O inquérito da Polícia Civil, presidido pelo delegado Domiciano Ferreira Monteiro de Castro Neto e composto por mais de 200 páginas, demandou a exumação do corpo da vítima, que faleceu no dia 20 de fevereiro deste ano, para a realização de exames de necropsia. O documento reuniu ainda depoimentos de testemunhas e relatórios médicos,  apontando que a morte foi causada por negligência médica.
 
O delegado Domiciano Neto conta que, na época dos fatos, houve grande repercussão na cidade devido à luta empreendia pela família da paciente em busca de um atendimento médico correto para a jovem. A família chegou a procurar o Ministério Público, solicitando apoio para conseguir a transferência de Sttellamares para outro hospital, mas ela acabou morrendo antes disso.
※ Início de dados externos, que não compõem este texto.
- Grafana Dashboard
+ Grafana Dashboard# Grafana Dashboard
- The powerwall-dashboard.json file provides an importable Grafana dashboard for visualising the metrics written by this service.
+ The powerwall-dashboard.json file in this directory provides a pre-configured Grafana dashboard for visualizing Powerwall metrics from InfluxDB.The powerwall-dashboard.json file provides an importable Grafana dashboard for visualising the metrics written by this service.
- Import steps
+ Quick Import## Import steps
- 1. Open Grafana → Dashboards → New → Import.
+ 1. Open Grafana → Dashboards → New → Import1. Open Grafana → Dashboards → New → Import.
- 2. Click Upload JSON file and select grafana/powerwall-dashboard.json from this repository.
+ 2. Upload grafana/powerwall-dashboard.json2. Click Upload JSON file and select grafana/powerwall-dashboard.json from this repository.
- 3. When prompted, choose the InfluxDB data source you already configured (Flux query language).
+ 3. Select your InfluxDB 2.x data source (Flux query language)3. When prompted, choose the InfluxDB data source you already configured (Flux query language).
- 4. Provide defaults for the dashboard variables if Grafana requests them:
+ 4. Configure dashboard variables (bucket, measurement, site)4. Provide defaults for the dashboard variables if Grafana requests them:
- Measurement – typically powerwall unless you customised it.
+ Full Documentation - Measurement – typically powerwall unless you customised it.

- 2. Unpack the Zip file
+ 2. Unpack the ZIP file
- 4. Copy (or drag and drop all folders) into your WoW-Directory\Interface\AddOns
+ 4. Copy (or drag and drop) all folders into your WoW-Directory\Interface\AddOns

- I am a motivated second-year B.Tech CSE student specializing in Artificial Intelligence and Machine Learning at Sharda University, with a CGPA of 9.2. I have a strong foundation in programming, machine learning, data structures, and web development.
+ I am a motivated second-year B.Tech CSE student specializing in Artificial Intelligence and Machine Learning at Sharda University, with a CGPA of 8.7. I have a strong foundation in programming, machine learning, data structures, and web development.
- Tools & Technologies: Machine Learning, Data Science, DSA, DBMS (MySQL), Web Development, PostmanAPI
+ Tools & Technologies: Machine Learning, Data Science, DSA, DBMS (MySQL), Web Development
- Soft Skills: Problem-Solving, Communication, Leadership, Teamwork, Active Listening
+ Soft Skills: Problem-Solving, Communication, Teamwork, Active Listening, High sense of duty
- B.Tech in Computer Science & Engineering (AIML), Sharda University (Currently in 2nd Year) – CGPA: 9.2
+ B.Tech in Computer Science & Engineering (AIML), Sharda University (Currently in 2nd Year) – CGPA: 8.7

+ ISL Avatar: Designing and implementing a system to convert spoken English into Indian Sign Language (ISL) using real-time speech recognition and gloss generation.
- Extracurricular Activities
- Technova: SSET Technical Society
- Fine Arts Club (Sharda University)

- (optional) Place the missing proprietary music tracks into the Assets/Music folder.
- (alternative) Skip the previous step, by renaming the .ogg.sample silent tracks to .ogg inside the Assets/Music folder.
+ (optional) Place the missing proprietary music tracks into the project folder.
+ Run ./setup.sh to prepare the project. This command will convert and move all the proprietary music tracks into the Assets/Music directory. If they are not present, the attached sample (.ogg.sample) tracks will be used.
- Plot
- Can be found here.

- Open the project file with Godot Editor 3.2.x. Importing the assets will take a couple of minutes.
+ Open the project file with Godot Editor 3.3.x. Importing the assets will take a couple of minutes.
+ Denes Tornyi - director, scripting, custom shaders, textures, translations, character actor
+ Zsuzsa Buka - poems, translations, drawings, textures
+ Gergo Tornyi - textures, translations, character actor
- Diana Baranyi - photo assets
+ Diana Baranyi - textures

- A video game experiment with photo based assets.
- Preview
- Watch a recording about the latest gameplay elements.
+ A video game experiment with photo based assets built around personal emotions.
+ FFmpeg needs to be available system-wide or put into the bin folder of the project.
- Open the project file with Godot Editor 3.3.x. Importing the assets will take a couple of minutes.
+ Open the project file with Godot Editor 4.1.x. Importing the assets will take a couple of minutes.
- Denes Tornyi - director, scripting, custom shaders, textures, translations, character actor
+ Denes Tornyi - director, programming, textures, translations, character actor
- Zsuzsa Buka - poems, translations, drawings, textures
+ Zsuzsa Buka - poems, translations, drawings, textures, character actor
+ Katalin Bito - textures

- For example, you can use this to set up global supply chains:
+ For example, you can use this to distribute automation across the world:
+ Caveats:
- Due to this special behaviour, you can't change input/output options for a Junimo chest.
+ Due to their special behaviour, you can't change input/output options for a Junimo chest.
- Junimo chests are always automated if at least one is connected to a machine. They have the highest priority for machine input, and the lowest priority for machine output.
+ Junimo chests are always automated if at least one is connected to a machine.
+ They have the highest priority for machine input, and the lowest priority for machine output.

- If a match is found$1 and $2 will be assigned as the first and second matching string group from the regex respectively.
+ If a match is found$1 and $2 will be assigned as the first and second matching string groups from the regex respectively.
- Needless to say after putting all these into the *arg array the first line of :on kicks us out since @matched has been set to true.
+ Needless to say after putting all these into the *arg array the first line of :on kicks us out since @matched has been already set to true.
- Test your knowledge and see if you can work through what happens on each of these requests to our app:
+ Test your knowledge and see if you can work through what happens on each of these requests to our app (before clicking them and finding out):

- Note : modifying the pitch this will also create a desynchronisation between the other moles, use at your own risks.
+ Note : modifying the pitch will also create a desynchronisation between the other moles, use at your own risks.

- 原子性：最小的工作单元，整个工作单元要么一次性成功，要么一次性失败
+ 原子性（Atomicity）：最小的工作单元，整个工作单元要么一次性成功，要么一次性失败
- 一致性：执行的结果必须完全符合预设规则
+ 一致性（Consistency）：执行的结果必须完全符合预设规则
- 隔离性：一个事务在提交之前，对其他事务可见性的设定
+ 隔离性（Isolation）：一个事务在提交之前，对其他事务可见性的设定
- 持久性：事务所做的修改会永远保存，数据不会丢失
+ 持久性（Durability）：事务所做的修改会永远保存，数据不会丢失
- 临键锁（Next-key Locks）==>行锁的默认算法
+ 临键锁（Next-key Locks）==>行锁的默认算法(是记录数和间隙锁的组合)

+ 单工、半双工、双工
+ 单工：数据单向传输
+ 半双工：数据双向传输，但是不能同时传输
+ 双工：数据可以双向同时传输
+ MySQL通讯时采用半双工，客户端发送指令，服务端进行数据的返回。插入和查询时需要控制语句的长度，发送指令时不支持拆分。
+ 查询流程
A pena prevista para o crime de homicídio culposo varia de um a três anos de prisão.

Ainda de acordo com o Domiciano Neto, o Ministério Público encaminhou o caso à delegacia de Santa Bárbara devido à gravidade dos relatos dos familiares, que suspeitavam que a vítima não estava recebendo o tratamento médico adequado, sem obter explicações convincentes por parte do hospital. “Instaurei o inquérito imediatamente e providenciei a exumação do corpo, ficando constatada a presença de grande quantidade de pus no abdômen da vítima”, conta.

Sofrimento e dor

Segundo a Polícia Civil, as investigações revelaram que a sequência de erros que levou à morte da jovem teve início com o parto-cesáreo ao qual ela foi submetida no dia 3 de fevereiro, realizado pelo médico. A alta hospitalar ocorreu dois dias depois, em 5 de fevereiro, mas demandou o retorno da mulher à Santa Casa, no dia 8 do mesmo mês, com dores abdominais e diversos outros sintomas, já que ela não conseguia defecar, comer e expelia uma secreção vaginal amarelada. Ela foi atendida e dispensada.

No dia seguinte, em 9 de fevereiro, a paciente retornou ao hospital, sendo desta vez internada. Já em 11 de fevereiro, o mesmo médico ginecologista chegou a decidir pela transferência da vítima para outro hospital, devido à complexidade do quadro clínico. Contudo, ele mudou de ideia, posteriormente.

Os exames de sangue mostraram um quadro de infecção aguda, mas a alta médica da jovem acabou sendo prescrita em no dia 15 de fevereiro pelo médico indiciado. Depoimentos de testemunhas revelam que o inchaço da região abdominal da mulher era tão intenso na ocasião que ainda dava à jovem o aspecto de grávida. No dia 19 de fevereiro, a paciente voltou a procurar o hospital, sendo novamente  internada, contudo veio a falecer no dia seguinte.

Segundo o delegado Domiciano Neto, o laudo médico-legal foi um dos principais documentos que o levou a concluir o inquérito policial com o indiciamento do médico ginecologista por homicídio culposo. “A vítima buscou atendimento deste o dia 8 até a sua morte, sendo que o quadro clínico de inflamação aguda já justificava nova cirurgia desde o dia 9”, destaca.

Os levantamentos apontaram que, independentemente de eventual erro na cirurgia inicial, o comportamento adotado pelo médico ginecologista foi de indiferença e desleixo. O delegado relata que os sintomas e resultados laboratoriais não indicavam condições para a alta hospitalar, sendo esta realizada somente com base em exames clínicos.